• By: Owen Maxwell

Album Reviews – Allie X, Beach Bunny and more

Allie X – Cape God (Oakville, Ontario/ Los Angeles)

If you've caught Allie X live in the past few years, you know just how potent her mix of punchy pop and dark melodies can be. With almost too much ambition and a lot of energy, this latest release sees Allie X as a songstress ready to take the limelight from everyone else. There's a lot of visual lyricism at play between the shadowy production of "Fresh Laundry," and it's only the restraint of the choruses that holds it from instant hit status. This is why the smoky and often breathy approach to "Devil I Know" comes out so much stronger, as Allie X throws every ounce of her energy into this sinister-sounding piece. "Rings a Bell" however shuffles with a Stevie Wonder like groove, as it tackles a bumping R&B dance beat for one of Allie X's most unique listens to date.

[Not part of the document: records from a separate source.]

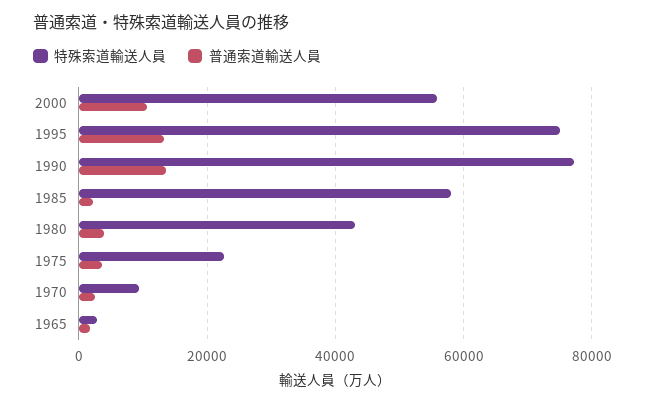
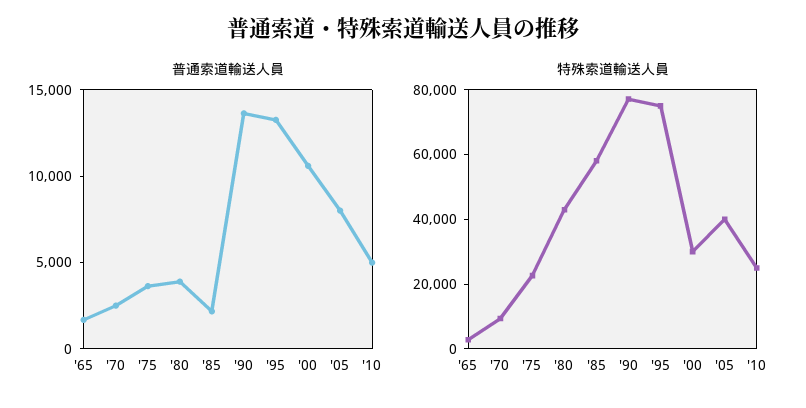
特殊索道輸送人員, 2000: 56000 -> 30000
普通索道輸送人員, '05: none -> 8000
普通索道輸送人員, '10: none -> 5000
特殊索道輸送人員, '05: none -> 40000
特殊索道輸送人員, '10: none -> 25000

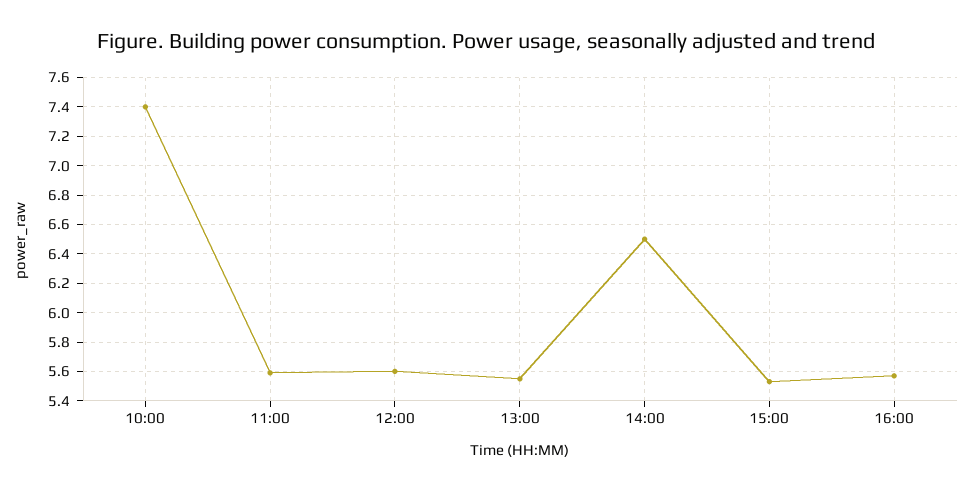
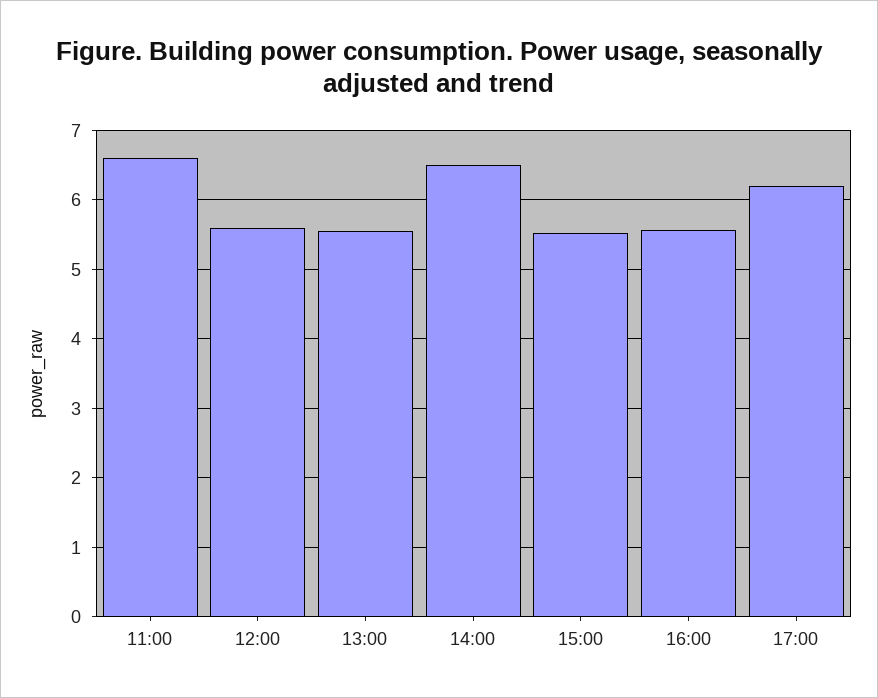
10:00: 7.4 -> none
11:00: 5.6 -> 6.6
17:00: none -> 6.2

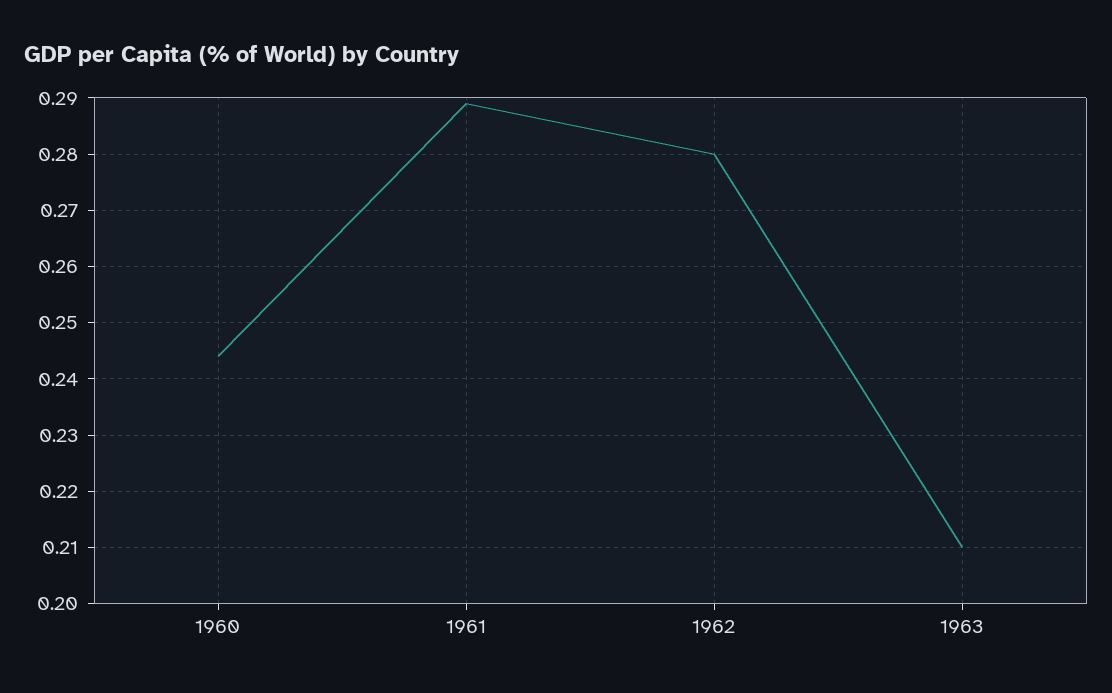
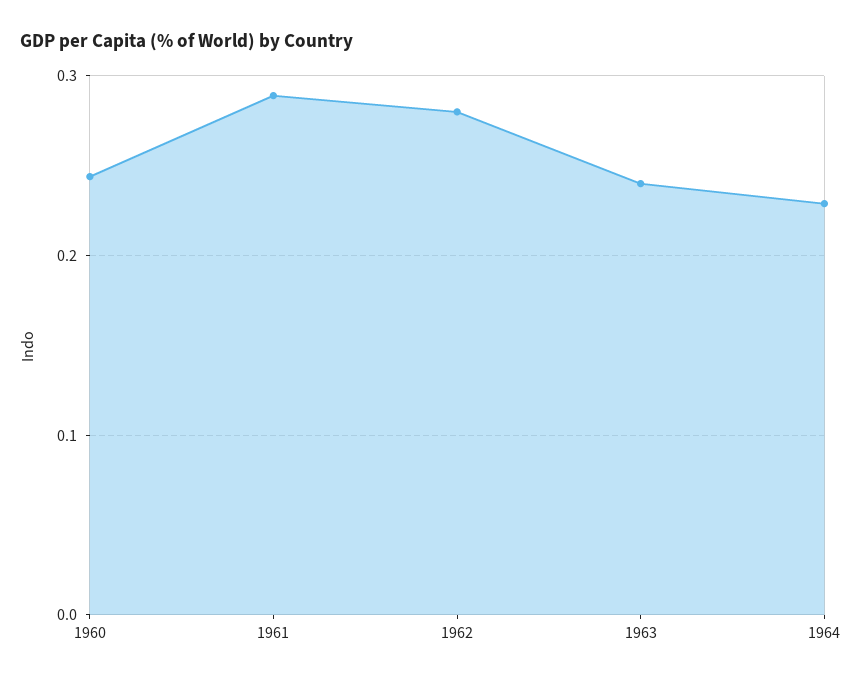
1963: 0.21 -> 0.24
1964: none -> 0.23

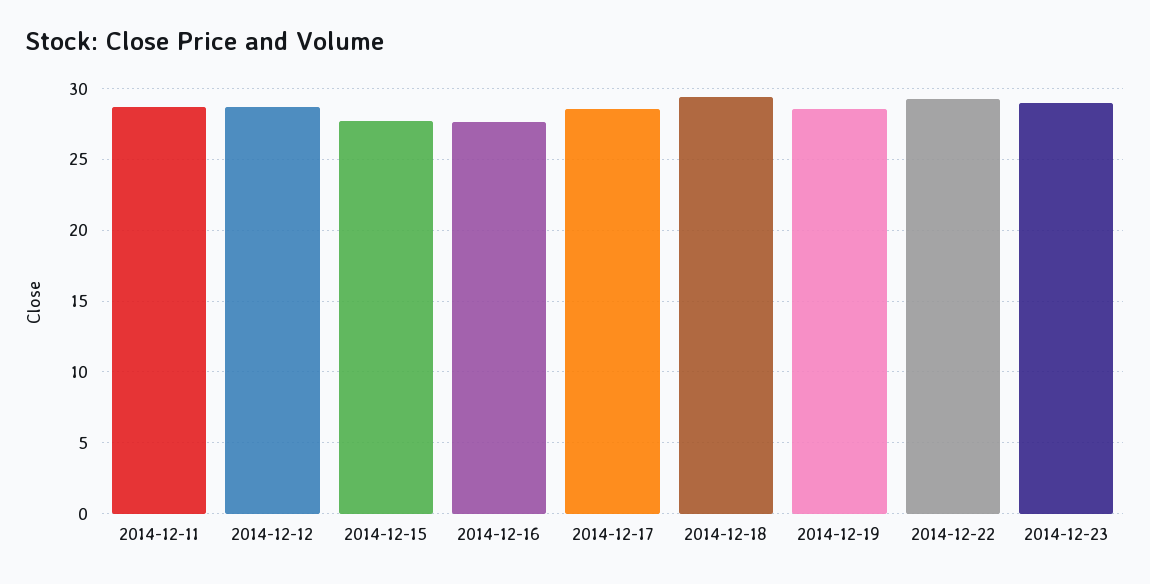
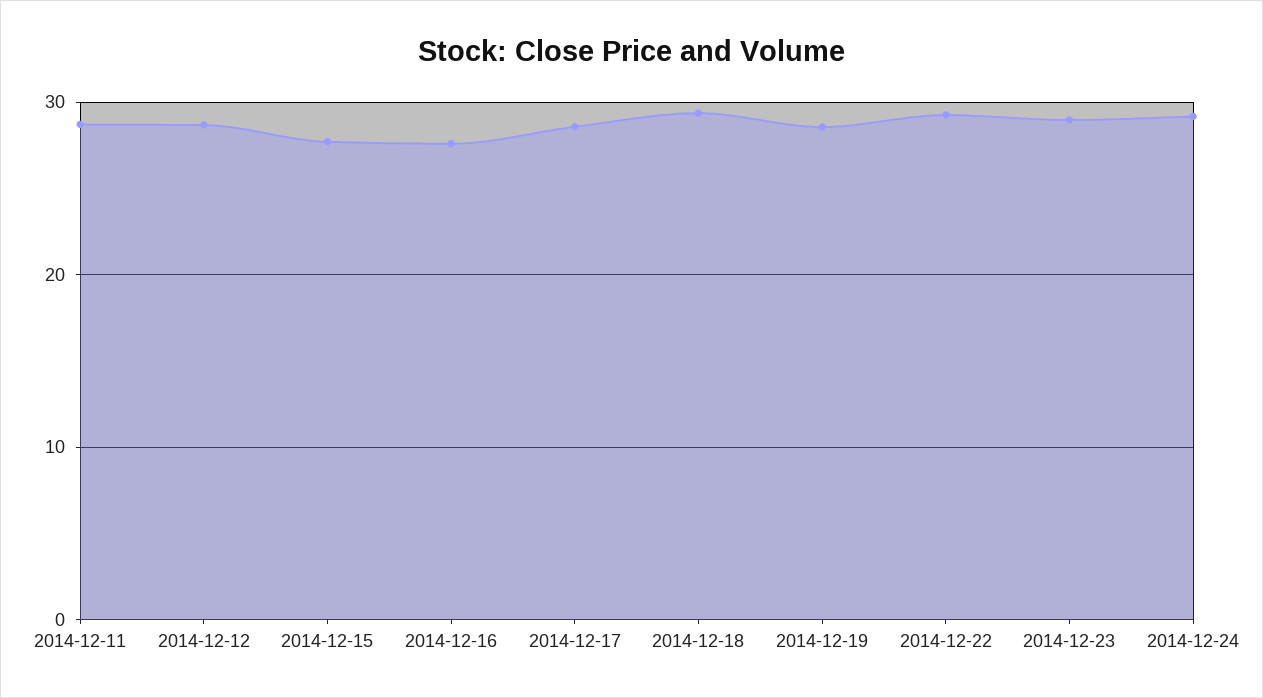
2014-12-24: none -> 29

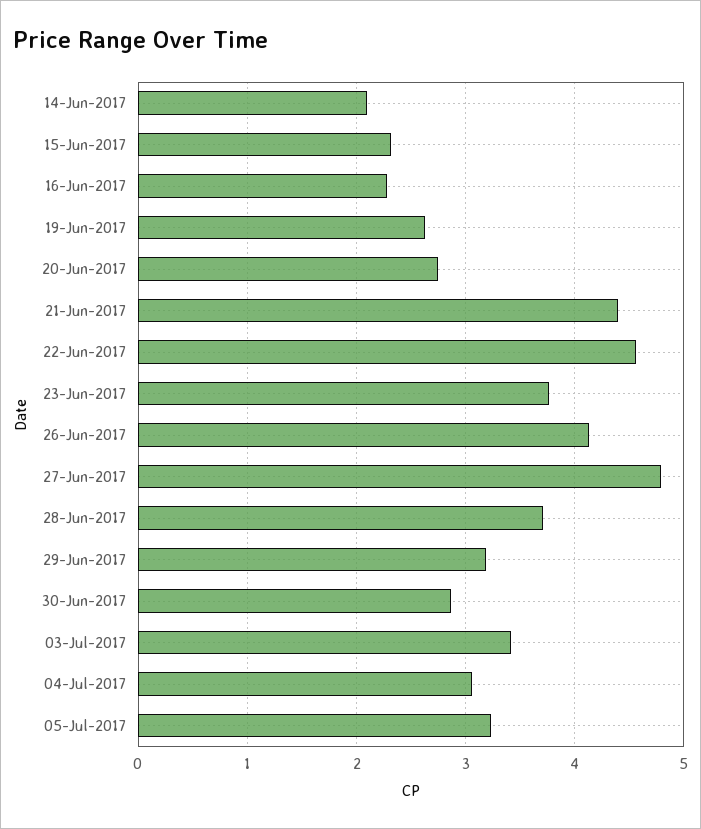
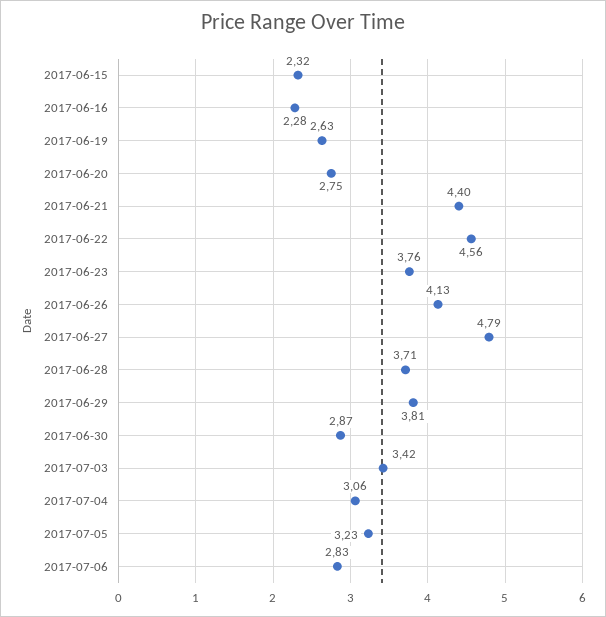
14-Jun-2017: 2.1 -> none
29-Jun-2017: 3.2 -> 3.81
2017-07-06: none -> 2.83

Though "Life of the Party" feels like one of the most infectious dance tracks across the whole album, it's the disheartening tale of losing yourself and the appeal of fame that sticks with you. 

The Seance – The Seance EP (Ottawa)

Dark moody pop from the 80s is back in vogue, and the Seance capture this feeling with a powerful style. Getting to the dance grooves right away, "Rights of the Macabre" sets the record on a vicious club anthem. Though definitely a track to get you shimmying, this song also shows the depth of layers and powerful colour this outfit is able to bring out. Their more abrasive and vicious approach on "Pestilence" creates an unnerving quality that allows their already shady tones to feel truly evil in a way. There's an even happier medium between these feelings on "Entranced" as a dense wallop of synths envelopes you and The Seance leave you lost amongst the changing tides of their writing.

Andy Shauf – The Neon Skyline (Regina, Saskatchewan)

Fame doesn't seem to have tainted Andy Shauf's writing, as he's seemingly full of more heart than ever. Neon Skyline is hopeful, joyous and mixed perfectly to make you want to just get up and do anything while listening to it. The bouncy pace to "Neon Skyline" feels like the sonic answer to a Wes Anderson film, and its use of sax just takes that into a more excitingly jazzy place. This use of more orchestral instruments gives a theatrical quality to "Where Are You Judy" and Shauf is able to constantly evolve how each of these elements fits into the melody to keep the track feeling well alive. This is why the inherent dower feeling to "Living Room" is such a nice counterpoint, as Shauf moves into writing that is driven by rhythm and subtler arrangements. "Changer" rounds the whole journey off with a kind of bittersweet reflection on returning home and how what we want isn't always what we need.

Butterscotch Palace Band – Vestibulum EP 1 (Ottawa)

Falling between the desert rock sounds of the 90s and a jam-focused group, Butterscotch Palace really let their music breathe. In a set of extended compositions, this release shows the band really playing with feel and finding ways to weave melody across stretches that most bands would repeat themselves in. In the sprawling run of "Leap Year," every groove shifts to accommodate the lead, but it's the way this rhythm section continuously mutates in response that leaves this piece gripping from top to bottom. There's an immediate rush to the kick on "Low Cut" however that leaves its entire intro tense, and lets the frantic release as it hits its stride really feel like this utterly guttural moment of triumph. While "Free'd Bir'd" takes this whole idea much more slowly, it uses every breakdown to up the kick of the bass and let every percussive hit slap right against your ears to leave you exhausted by the time it closes. 

Beach Bunny – Honeymoon (Chicago, Illinois)

Like the best rock, Beach Bunny's music feels urgent but almost always brimming with fun. Their sunny and often compelling debut shows how honesty can really make already impassioned performances feel raw in 2020. This said, "Promises" starts things off on constantly changing ground, as Beach Bunny take their emotional pop to diverse compositional heights. There's a directness and furious intent to "Cuffing Season" however that tackles relationships in a colourful and frustrated way while hitting that kind of sad dance music that makes you want to shake it that much harder. Beach Bunny uses weird rhythms to great effect on "Ms. California"  as they explore the pain that comes with not being "The one." There's a sense of Taylor Swift-like pop in the best way on "Cloud 9" as the band shed complexity in their structure to show the dynamic range of emotions that someone can bring us to.